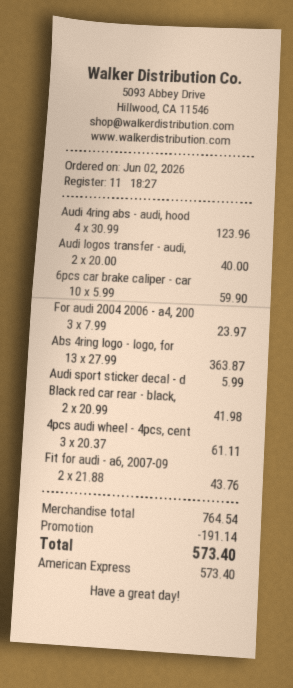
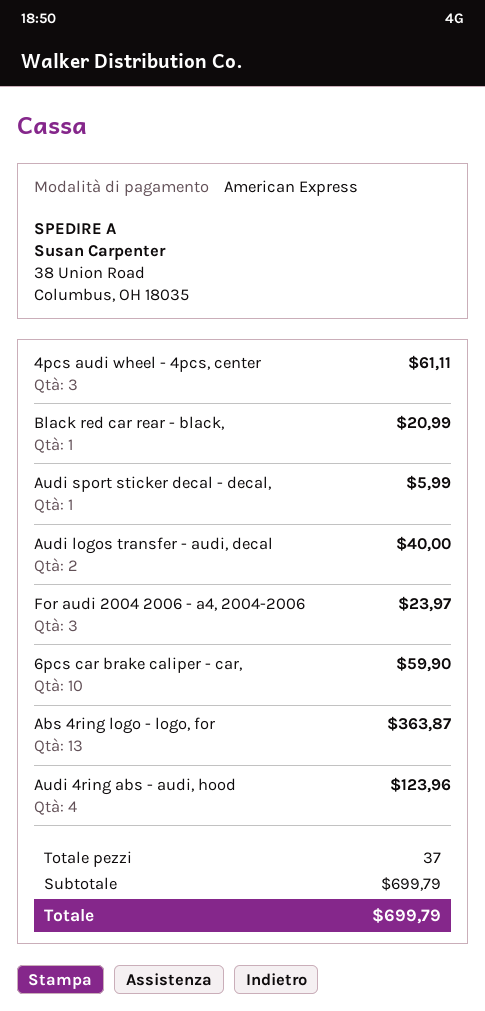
Black red car rear - black,: 2 for 41.98 -> 1 for 20.99
Fit for audi - a6, 2007-09: 2 for 43.76 -> none
subtotal: 764.54 -> 699.79
discount: 191.14 -> none
total: 573.40 -> 699.79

**WORK REQUIRED**:
In the entries above, take the line containing "subtotal: 764.54 -> 699.79" and each later line through the last, and repeat them exactly. Output nothing else.

**ANSWER SECTION**:
subtotal: 764.54 -> 699.79
discount: 191.14 -> none
total: 573.40 -> 699.79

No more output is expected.